The tail end of the storm is expected to produce rain accumulations of up to 15 inches across the central Gulf coast, the National Weather Service said on Monday. Flash flood watches were in effect in along the coast until 7 p.m.

Tornadoes spawned by the system have also touched down in Gulf coast states and are likely to threaten the Southeast through Tuesday, forecasters said.

A Corinth, Mississippi man drowned late Sunday. Tishomingo County coroner Mack Wilemon said Howard Anderson, Jr., 57, was swept into floodwaters and drowned around 11 p.m. while awaiting rescue from a vehicle.

Heavy rains will continue to expand northeastward into the Tennessee Valley and southern Appalachian mountains through Tuesday, with rainfall amounts of 4 to 8 inches likely and isolated amounts of 12 inches possible, according to the National Weather Service.

"These may cause life threatening flash floods and mudslides," the weather service said.

Thunderstorms plowed through Mobile, Baldwin and Washington counties in Alabama on Monday morning, downing trees and power lines from Dauphin Island to Citronelle.
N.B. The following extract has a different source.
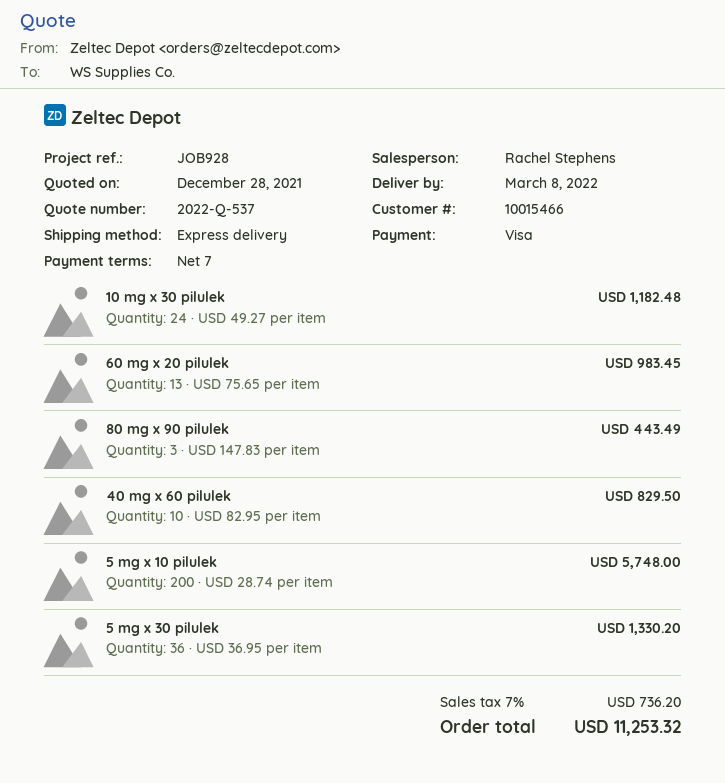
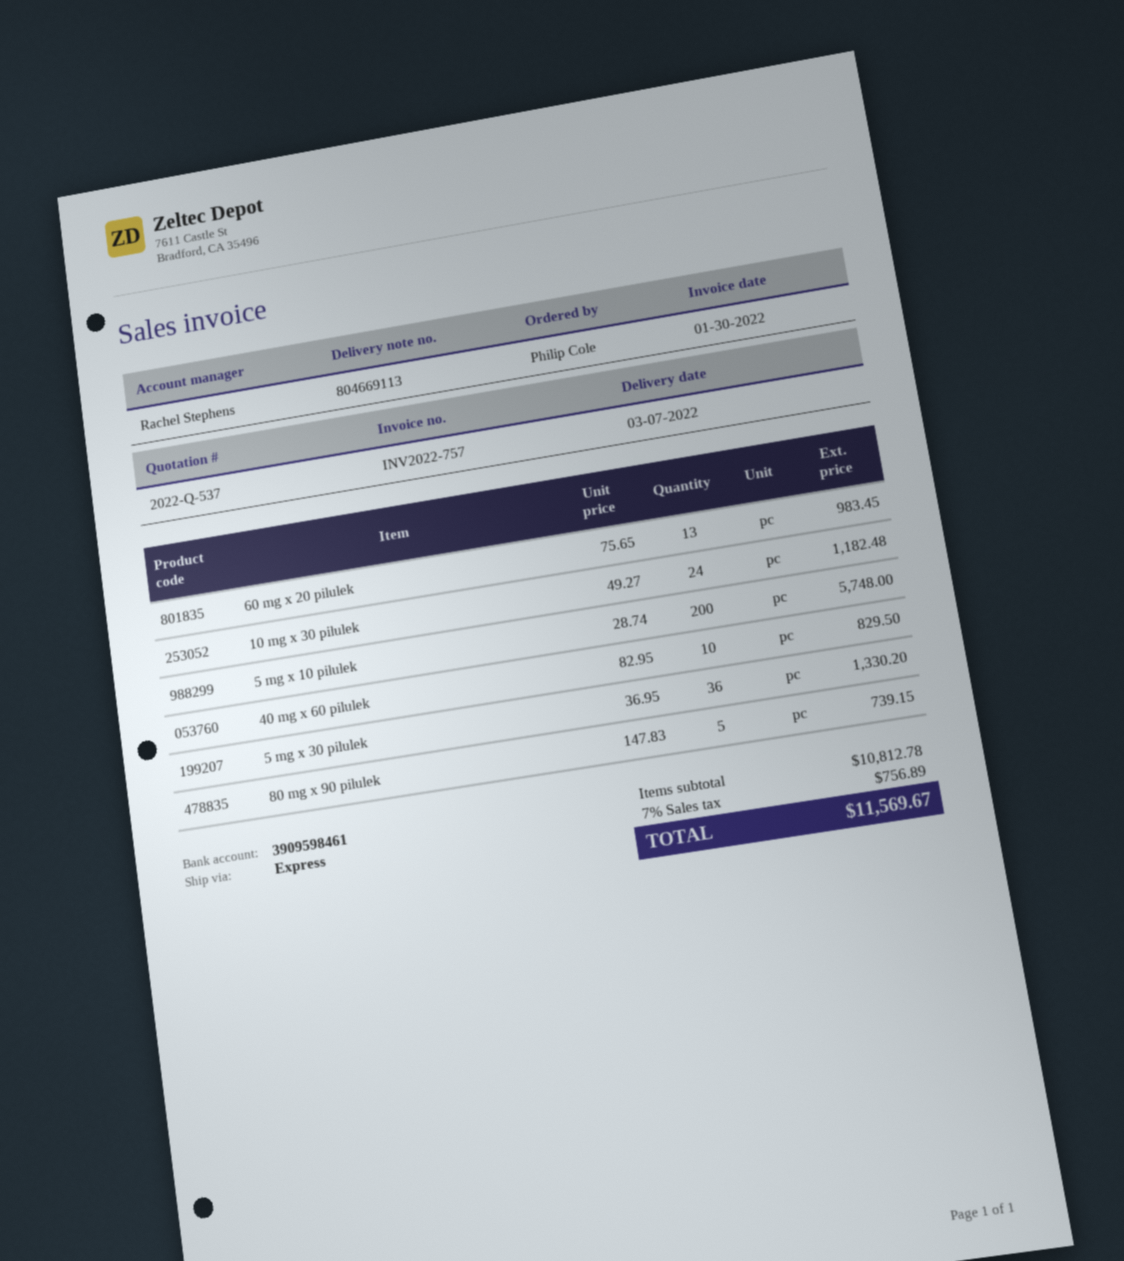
delivery date: 2022-03-08 -> 2022-03-07
80 mg x 90 pilulek: 3 x 147.83 = 443.49 -> 5 x 147.83 = 739.15
tax: 7% = 736.20 -> 7% = 756.89
total: 11253.32 -> 11569.67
Tornadoes have touched down in Mississippi, Alabama, Georgia and Florida, according to


A 16-year-old boy was swept out into the surf on Sunday afternoon just east of Fort Morgan, Alabama. The Baldwin County Sheriff's Office identified him as Conrad Charleston Hathcoat of Hoover, Alabama.

Maj. Anthony Lowery with the Baldwin County Sheriff's Office said Hathcoat and two other teens were standing near the coastline when a large wave hit, carrying two of them into the surf. One was able to make it back to shore, and rescuers retrieved Hathcoat's mother who tried unsuccessfully to reach her son in the 10-foot waves. The U.S. Coast Guard suspended its search for the boy on Monday afternoon.

Rupert Lacy, emergency management director in Harrison County, said at least five homes in the coastal Mississippi county were damaged on Sunday by suspected tornado activity in the Saucier community. No injuries were reported.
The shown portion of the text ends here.